Comme ils gravissaient la dernière montagne et qu’ils approchaient de l’humble maison où leur destinée allait s’accomplir, soudain un grand corbeau, les ailes étendues, et partageant la joie universelle, entoura de trois grands cercles le char rustique.

— Il m’a semblé, disait Martin, reconnaître un ancien ami, don Corbeau ? Le voilà bien content d’échapper à l’amitié de MM. du 3e lanciers...

En effet, c’était don Corbeau. Il chantait d’une voix rauque, à la nature entière, un cantique d’actions de grâces.

— Il est parti à notre droite, et c’est d’un bon présage, disait le colonel à sa jeune femme.

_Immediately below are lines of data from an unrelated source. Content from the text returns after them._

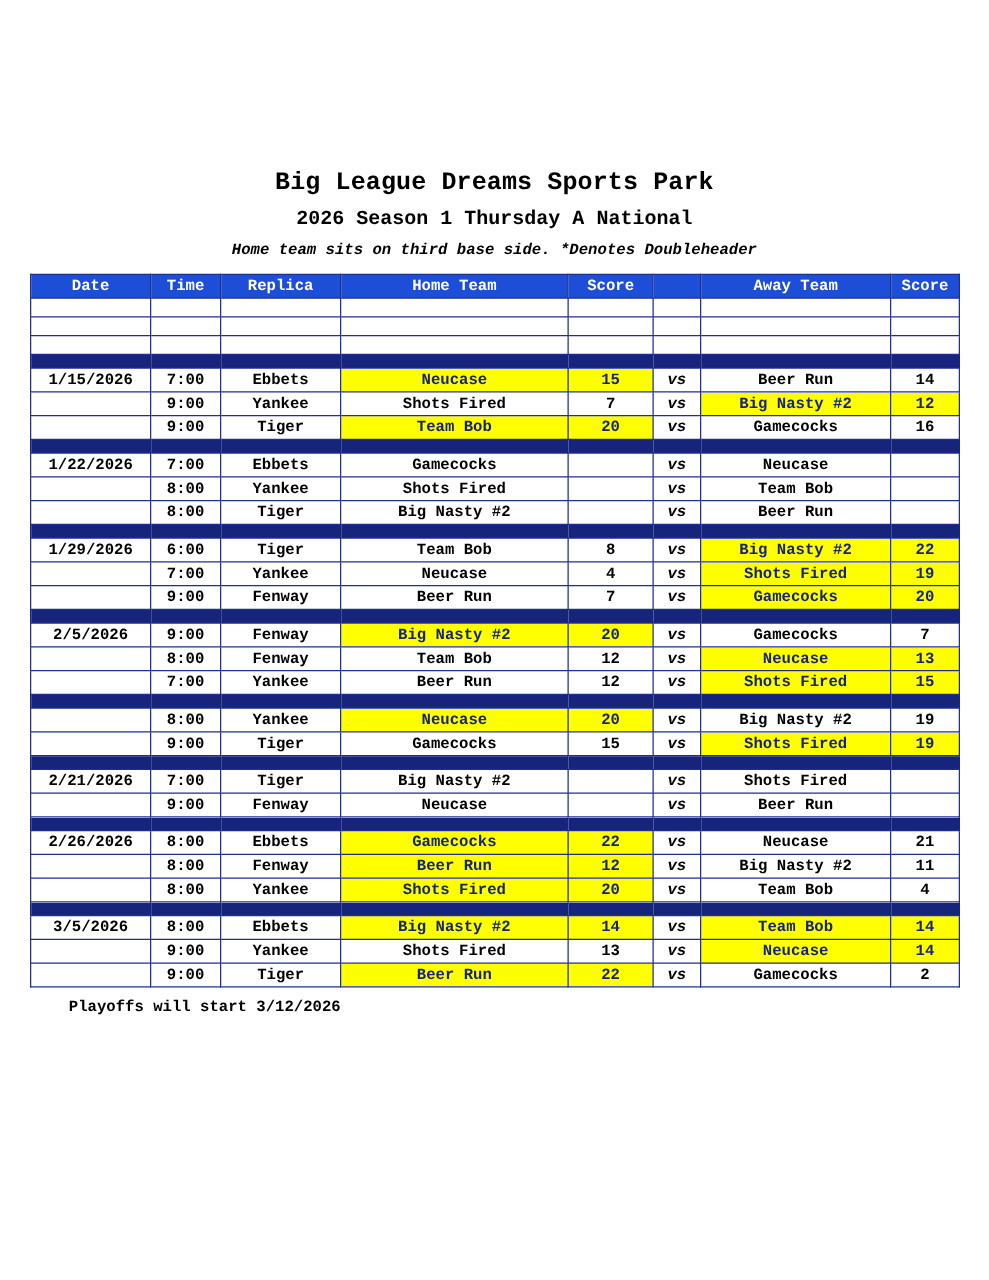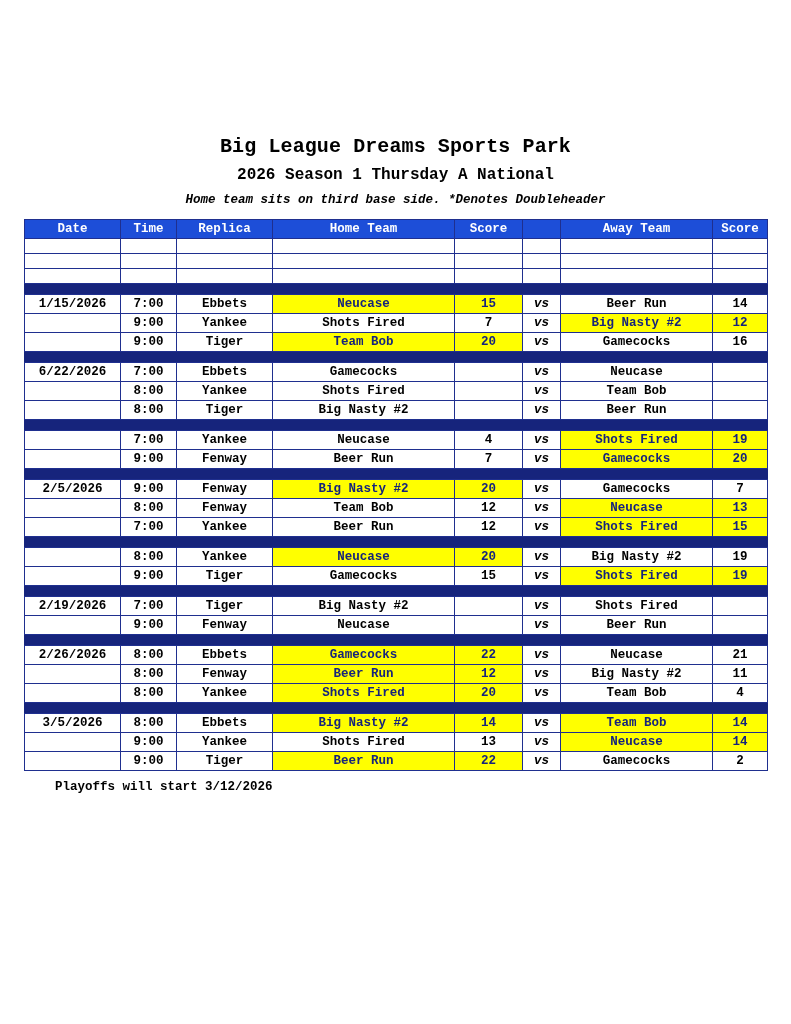"6/22/2026" td.date { text: 6/22/2026 -> 1/22/2026 }
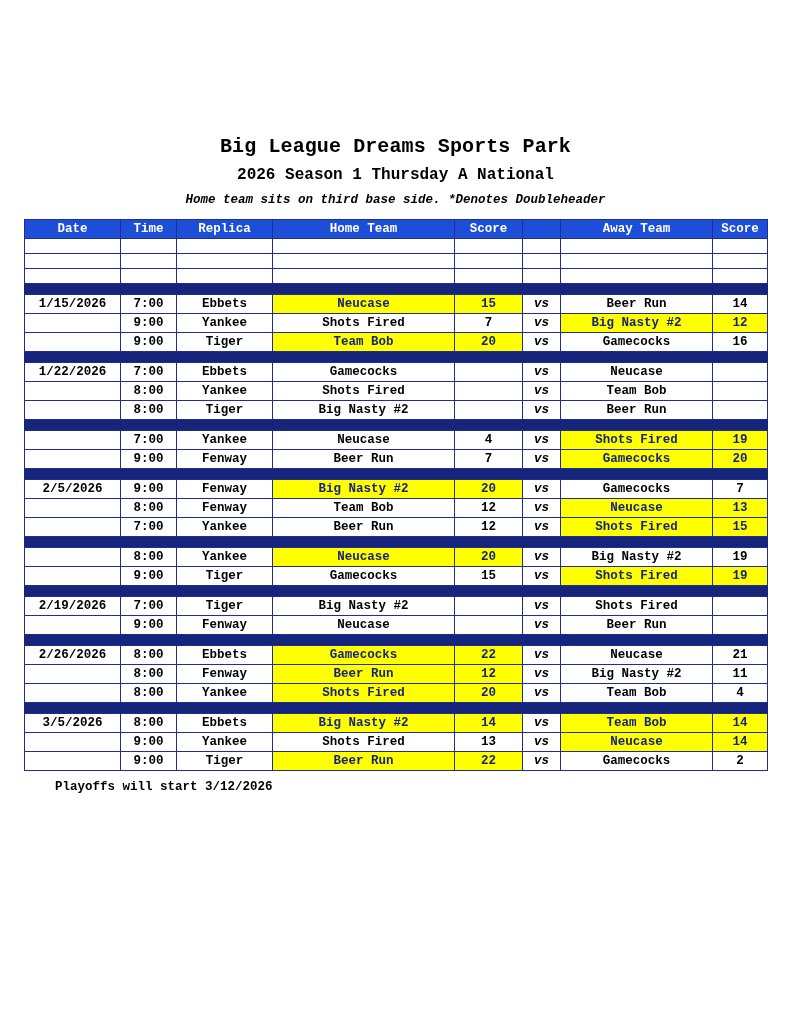"1/29/2026" tr { html: none -> <tr> <td>1/29/2026</td> <td>6:00</td> <td>Tiger</td> <td>Team Bob</td> <td>8</td> <td>vs</td> <td>Big Nasty #2</td> <td>22</td> </tr> }
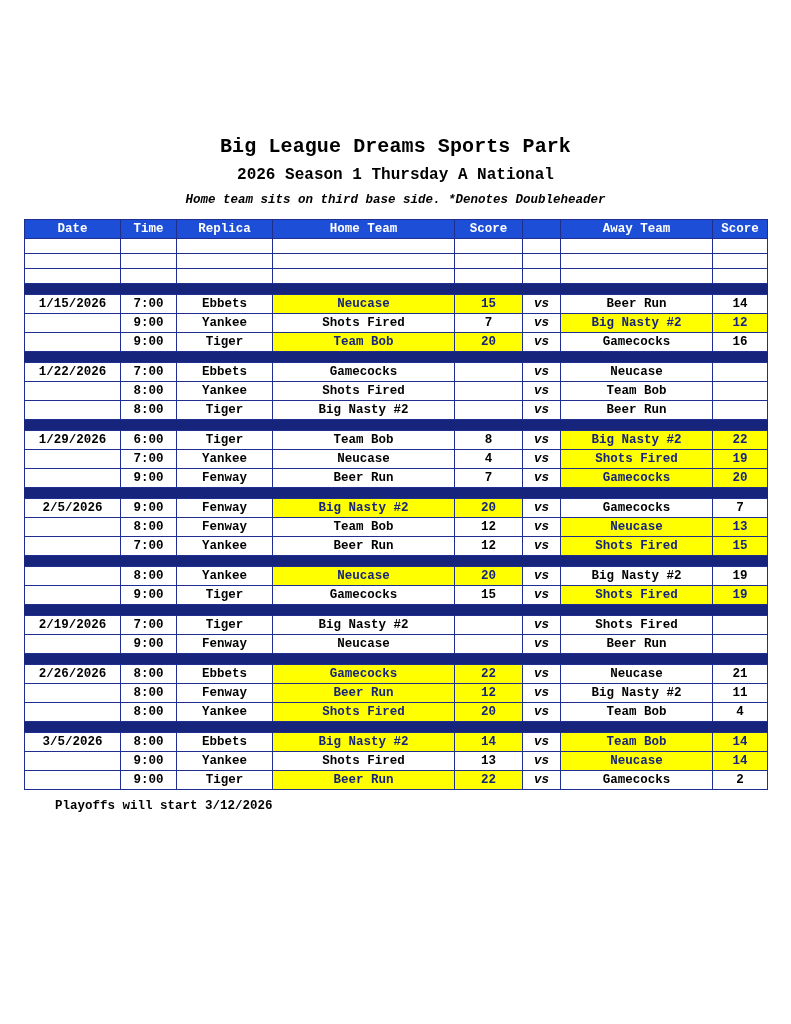"2/19/2026" td.date { text: 2/19/2026 -> 2/21/2026 }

Ils arrivèrent enfin dans cet enclos voisin de la ferme.

— On y peut nourrir deux vaches et un petit cheval, disait Mariette.

A peine entrés chez eux, l’orage, qui s’était un peu calmé, recommença de plus belle, et les torrents desséchés se montrèrent plus limpides que jamais. Debout à sa fenêtre, et tout pénétré de bonheur, Martin contemplait ces glorieuses tempêtes, et s’abandonnait doublement au bonheur de la sécurité présente, à tous les bonheurs de l’avenir.